Divers recovered about 200 sets of remains from or near the ship. But "back in the 40s, they didn’t have the capability of using DNA," said Hardy. "The only way of recognizing remains would have been identifying someone by clothing or dog tags."

The U.S. military identified 105 sets of remains as individual casualties and buried the rest at the National Memorial Cemetery as unknowns. Most of the Arizona’s crew is still entombed on the ship, which was dedicated as a national memorial in 1962. The disinterment request would not cover them, according to Operation 85.

 At least six Long Islanders were among the Arizona’s missing, according to DPAA records, though it is unclear if their remains lie with the ship or were buried at the cemetery.

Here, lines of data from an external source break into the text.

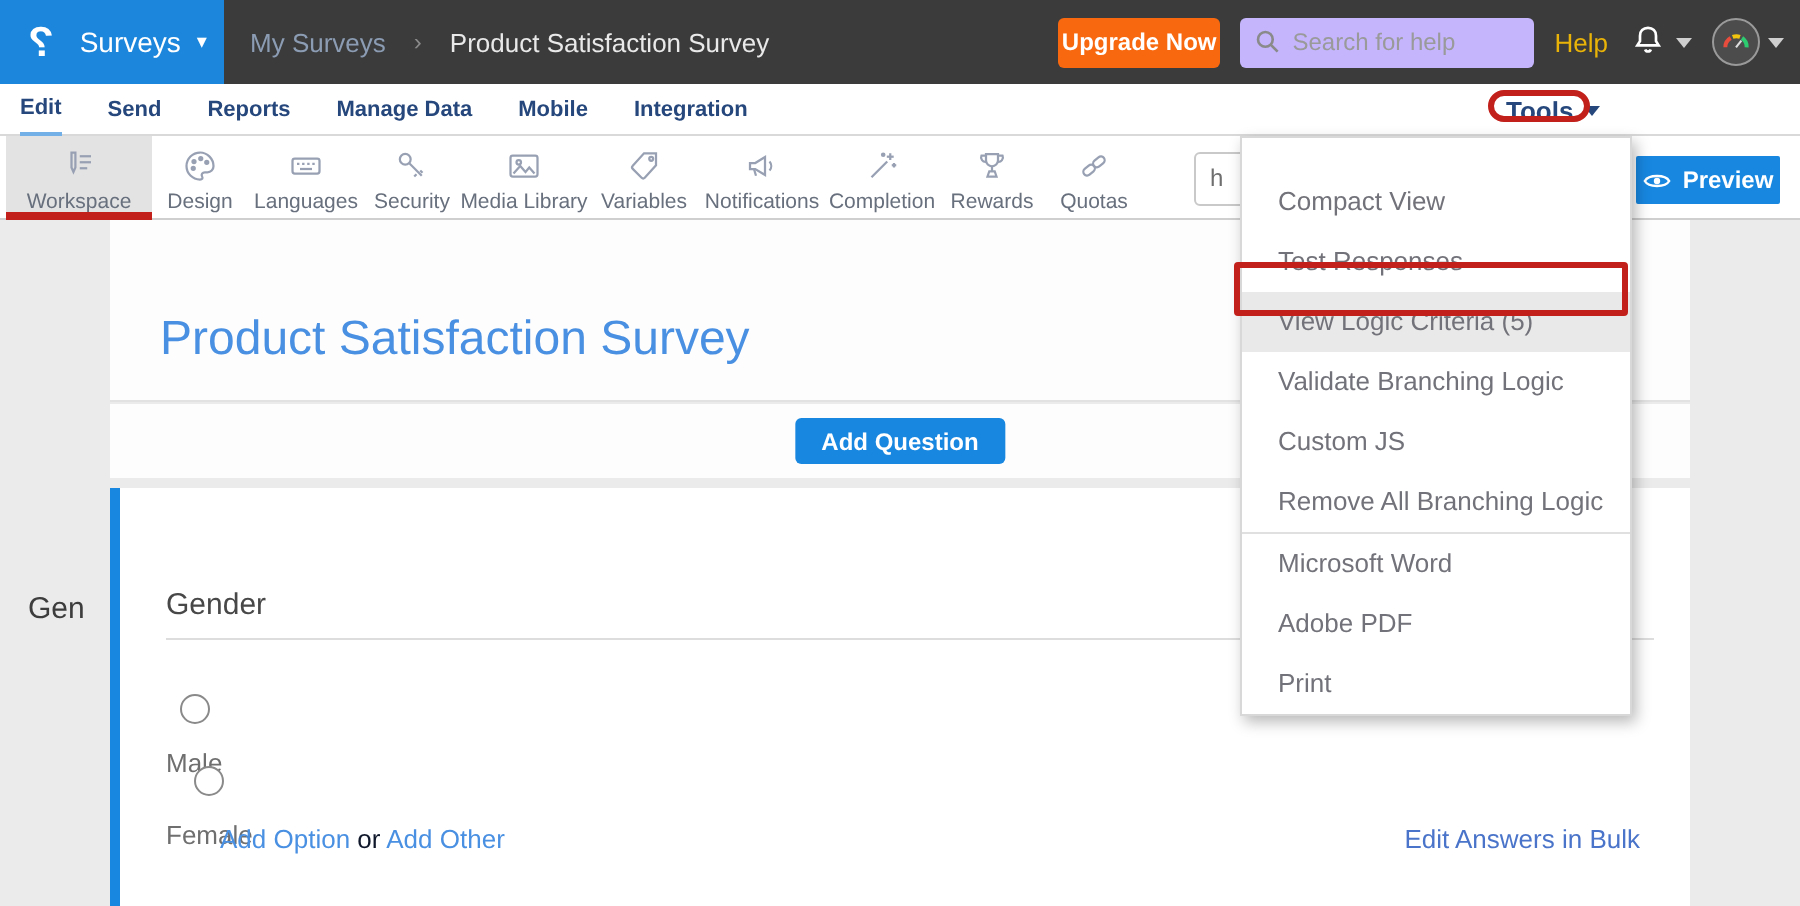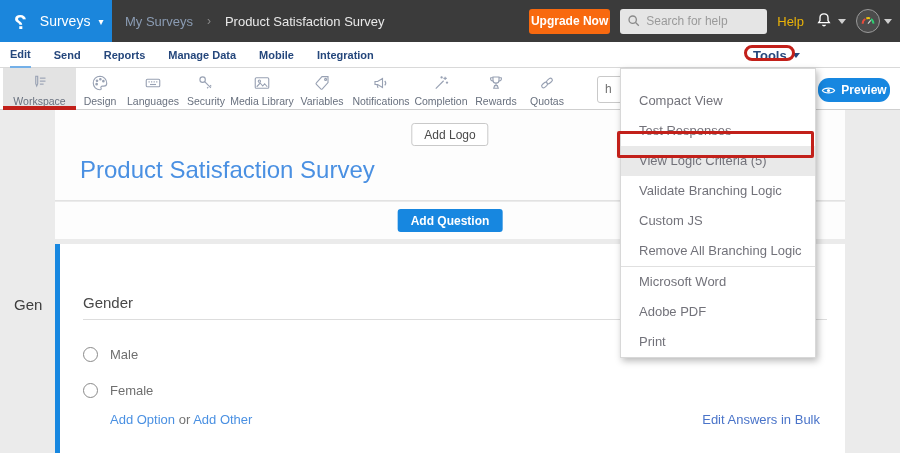--- a/index.html
+++ b/index.html
@@ -12,21 +12,21 @@
   .logo-p { display:inline-block; transform:scaleX(-1); color:#fff; font-size:21px; font-weight:bold; line-height:1; }
   .brand-label { color:#fff; font-size:14px; margin-left:13px; }
   .brand-caret { color:#fff; font-size:10px; margin-left:8px; }
   .breadcrumb { position:absolute; left:125px; top:0; height:42px; display:flex; align-items:center; font-size:13px; }
   .bc-parent { color:#8b9cb3; cursor:pointer; }
   .bc-sep { color:#8a8a8a; margin:0 14px; font-size:12px; }
   .bc-current { color:#e9e9e9; }
   .header-right { position:absolute; right:8px; top:0; height:42px; display:flex; align-items:center; gap:10px; }
   .upgrade-btn { background:#f8690f; color:#fff; border:none; border-radius:3px; font-size:12px; font-weight:bold; height:25px; padding:0 2px; font-family:inherit; cursor:pointer; }
   .search-wrap { position:relative; width:147px; height:25px; }
-  .search-wrap input { width:100%; height:100%; border:none; border-radius:3px; font-size:12px; padding:0 6px 0 26px; color:#555; font-family:inherit; background:#e5e5e5; }
+  .search-wrap input { width:100%; height:100%; border:none; border-radius:3px; font-size:12px; padding:0 6px 0 26px; color:#555; font-family:inherit; background:#c4b5fd; }
   .search-wrap input::placeholder { color:#9a9a9a; }
   .search-icon { position:absolute; left:7px; top:5px; }
   .help-label { color:#eab308; font-size:13px; cursor:pointer; }
   .icon-caret { width:0; height:0; border-left:4px solid transparent; border-right:4px solid transparent; border-top:5px solid #cfcfcf; display:inline-block; }
   .bell-group, .avatar-group { display:flex; align-items:center; gap:4px; cursor:pointer; }
   .avatar-circle { width:24px; height:24px; border-radius:50%; background:#4c4c4c; border:1.5px solid #9a9a9a; display:flex; align-items:center; justify-content:center; overflow:hidden; }
 
   
   .nav-bar { position:absolute; left:0; top:42px; width:900px; height:26px; background:#fff; border-bottom:1px solid #d9d9d9; }
   .nav-tabs { position:absolute; left:10px; top:0; height:26px; display:flex; gap:23px; align-items:center; }
@@ -37,37 +37,37 @@
   .responses-label { position:absolute; right:12px; top:0; height:26px; line-height:26px; color:#25477c; font-size:13px; font-weight:600; }
 
   
   .toolbar { position:absolute; left:0; top:68px; width:900px; height:42px; background:#fff; border-bottom:1px solid #cfcfcf; display:flex; padding-left:3px; }
   .tb-item { display:flex; flex-direction:column; align-items:center; justify-content:flex-start; padding-top:6px; cursor:pointer; position:relative; }
   .tb-item svg { flex:0 0 auto; }
   .tb-label { font-size:10.5px; color:#68707e; margin-top:3px; white-space:nowrap; }
   .tb-item.active { background:#e3e3e3; }
   .tb-active-bar { position:absolute; left:0; right:0; bottom:-1px; height:4px; background:#c2201a; }
   .h-box { position:absolute; left:597px; top:76px; width:34px; height:27px; background:#fff; border:1px solid #c9c9c9; border-radius:3px; font-size:12px; color:#6f6f6f; line-height:25px; padding-left:7px; }
-  .preview-btn { position:absolute; left:818px; top:78px; width:72px; height:24px; background:#1787e0; border:none; border-radius:11px; color:#fff; font-size:12px; font-weight:bold; font-family:inherit; display:flex; align-items:center; justify-content:center; gap:5px; cursor:pointer; }
+  .preview-btn { position:absolute; left:818px; top:78px; width:72px; height:24px; background:#1787e0; border:none; border-radius:1px; color:#fff; font-size:12px; font-weight:bold; font-family:inherit; display:flex; align-items:center; justify-content:center; gap:5px; cursor:pointer; }
 
   
   .band1 { position:absolute; left:55px; top:110px; width:790px; height:91px; background:#fdfdfd; border-bottom:1px solid #e2e2e2; }
   .add-logo-btn { position:absolute; left:50%; transform:translateX(-50%); top:13px; height:23px; background:#fff; border:1px solid #c9c9c9; border-radius:3px; font-size:12px; color:#4a4a4a; padding:0 12px; font-family:inherit; cursor:pointer; }
   .survey-title { position:absolute; left:25px; top:46px; font-size:24px; color:#4a90e2; font-weight:400; cursor:text; }
   .band2 { position:absolute; left:55px; top:202px; width:790px; height:37px; background:#fdfdfd; }
   .add-question-btn { position:absolute; left:50%; transform:translateX(-50%); top:7px; height:23px; background:#1787e0; border:none; border-radius:3px; color:#fff; font-size:12px; font-weight:bold; padding:0 13px; font-family:inherit; cursor:pointer; }
   .qcard { position:absolute; left:55px; top:244px; width:790px; height:209px; background:#fff; border-left:5px solid #1787e0; }
   .q-title { position:absolute; left:23px; top:50px; font-size:15px; color:#484848; font-weight:500; cursor:text; }
   .q-divider { position:absolute; left:23px; right:18px; top:75px; border-top:1px solid #ddd; }
-  .opt-row { position:absolute; left:23px; display:flex; align-items:center; gap:12px; cursor:pointer; }
+  .opt-row { position:absolute; left:23px; display:flex; align-items:center; gap:12px; cursor:pointer;flex-direction:column; }
   .radio-circle { width:15px; height:15px; border:1.5px solid #8a8a8a; border-radius:50%; background:#fff; }
   .opt-label { font-size:13px; color:#6f6f6f; }
   .links-row { position:absolute; left:50px; top:168px; font-size:13px; }
   .link-blue { color:#4a90e2; cursor:pointer; }
-  .or-word { color:#737373; }
+  .or-word { color:#0f172a; }
   .bulk-link { position:absolute; right:25px; top:168px; font-size:13px; color:#4a74c9; cursor:pointer; }
   .gen-peek { position:absolute; left:14px; top:296px; font-size:15px; color:#3d3d3d; }
 
   
   .tools-menu { position:absolute; left:620px; top:68px; width:196px; background:#fff; border:1px solid #d8d8d8; box-shadow:2px 3px 7px rgba(0,0,0,0.28); padding-top:17px; z-index:5; }
   .menu-item { height:30px; line-height:30px; padding-left:18px; font-size:13px; color:#72727a; cursor:pointer; white-space:nowrap; }
   .menu-item.highlighted { background:#e9e9e9; }
   .menu-divider { border-top:1px solid #e0e0e0; margin:0; }
 
   
@@ -234,21 +234,20 @@
 
   <button class="preview-btn">
     <svg width="15" height="11" viewBox="0 0 16 11" fill="none" stroke="#fff" stroke-width="1.3">
         <path d="M1.5 5.5C3.5 2 12.5 2 14.5 5.5 12.5 9 3.5 9 1.5 5.5z"></path>
         <circle cx="8" cy="5.5" r="1.7" fill="#fff" stroke="none"></circle>
       </svg>
     <span>Preview</span>
   </button>
 
   <div class="band1">
-    <button class="add-logo-btn">Add Logo</button>
     <div class="survey-title">Product Satisfaction Survey</div>
   </div>
 
   <div class="band2">
     <button class="add-question-btn">Add Question</button>
   </div>
 
   <span class="gen-peek">Gen</span>
 
   <div class="qcard">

They are Edward Munroe Bates Jr., of Great Neck, Oran Merrill Brabbzson, of East Meadow, Francis Lloyd Carey, of Roosevelt, Harry Gregory Chernucha, of North Merrick, Michael Peleschak, of New Hyde Park and Arthur Severin Rasmussen, of Huntington.

Operation 85 volunteers said they had made significant progress since the group’s 2023 founding, spending a fraction of the Navy’s cost estimate, using commercial databases and the military’s own personnel records to find the missing service members’ descendants.

Often he reached nieces and nephews of the men, or grandnieces and -nephews, or cousins, Hardy said. Many of the men who were aboard the Arizona were in their teens and early 20s, killed before they had children themselves, and many of the dead men’s siblings had also died.

Kevin Kline, Operation 85’s executive director, a Virginia real estate investor, said he hoped the organization’s work could serve as a model for cheaper, more efficient identification of service members from other conflicts. "I don’t think any American service member should be buried as an ‘unknown,’" he said.

Kline said almost all of the families his group had spoken with said, if the remains of their loved ones were identified, they wanted them returned to the Arizona. The protocol some of the families envision is a burial with full honors at the Arizona memorial, after which Navy divers would place an urn containing the servicemember's remains into the ship, where they would "live through perpetuity with their shipmates," Hardy said. 

Kline said he hoped for some version of that too. His grand-uncle, Gunner's Mate Second Class Robert Edwin Kline, was one of the Arizona’s lost sailors. "He joined the Navy when he was 17 ... He died when he was 22. He spent his whole adult life on that ship. It just makes sense."